Your instructions:
The result should be the lines from the one holding "discount: none -> 100.00" to the final line of the records, retyped exactly.

Revision comparison data
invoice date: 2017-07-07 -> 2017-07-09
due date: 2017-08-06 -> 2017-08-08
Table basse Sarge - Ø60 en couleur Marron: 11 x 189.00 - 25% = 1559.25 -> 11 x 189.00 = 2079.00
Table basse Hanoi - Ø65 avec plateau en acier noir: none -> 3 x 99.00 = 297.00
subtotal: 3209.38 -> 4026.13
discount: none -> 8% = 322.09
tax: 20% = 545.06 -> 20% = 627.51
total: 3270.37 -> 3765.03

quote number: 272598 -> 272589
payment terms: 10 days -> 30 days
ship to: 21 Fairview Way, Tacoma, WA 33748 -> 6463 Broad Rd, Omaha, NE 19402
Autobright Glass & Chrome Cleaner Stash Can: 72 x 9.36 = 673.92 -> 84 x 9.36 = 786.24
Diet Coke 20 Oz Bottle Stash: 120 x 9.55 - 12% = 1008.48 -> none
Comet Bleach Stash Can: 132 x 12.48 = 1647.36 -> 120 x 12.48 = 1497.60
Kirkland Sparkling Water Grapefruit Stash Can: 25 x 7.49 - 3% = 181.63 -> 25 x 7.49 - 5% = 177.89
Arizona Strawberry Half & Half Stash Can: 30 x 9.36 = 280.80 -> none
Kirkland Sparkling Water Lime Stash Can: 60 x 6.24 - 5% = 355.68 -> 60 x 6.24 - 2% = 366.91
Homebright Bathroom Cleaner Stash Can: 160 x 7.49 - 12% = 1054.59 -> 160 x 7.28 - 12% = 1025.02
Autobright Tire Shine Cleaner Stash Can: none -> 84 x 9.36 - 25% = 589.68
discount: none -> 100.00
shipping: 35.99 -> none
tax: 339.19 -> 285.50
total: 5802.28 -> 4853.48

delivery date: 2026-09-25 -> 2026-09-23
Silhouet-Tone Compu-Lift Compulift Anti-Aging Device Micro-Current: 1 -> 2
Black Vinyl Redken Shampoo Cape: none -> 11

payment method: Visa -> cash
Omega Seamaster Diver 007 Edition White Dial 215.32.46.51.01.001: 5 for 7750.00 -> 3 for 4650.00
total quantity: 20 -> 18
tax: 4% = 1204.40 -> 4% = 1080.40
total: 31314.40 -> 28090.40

Answer space:
discount: none -> 100.00
shipping: 35.99 -> none
tax: 339.19 -> 285.50
total: 5802.28 -> 4853.48

delivery date: 2026-09-25 -> 2026-09-23
Silhouet-Tone Compu-Lift Compulift Anti-Aging Device Micro-Current: 1 -> 2
Black Vinyl Redken Shampoo Cape: none -> 11

payment method: Visa -> cash
Omega Seamaster Diver 007 Edition White Dial 215.32.46.51.01.001: 5 for 7750.00 -> 3 for 4650.00
total quantity: 20 -> 18
tax: 4% = 1204.40 -> 4% = 1080.40
total: 31314.40 -> 28090.40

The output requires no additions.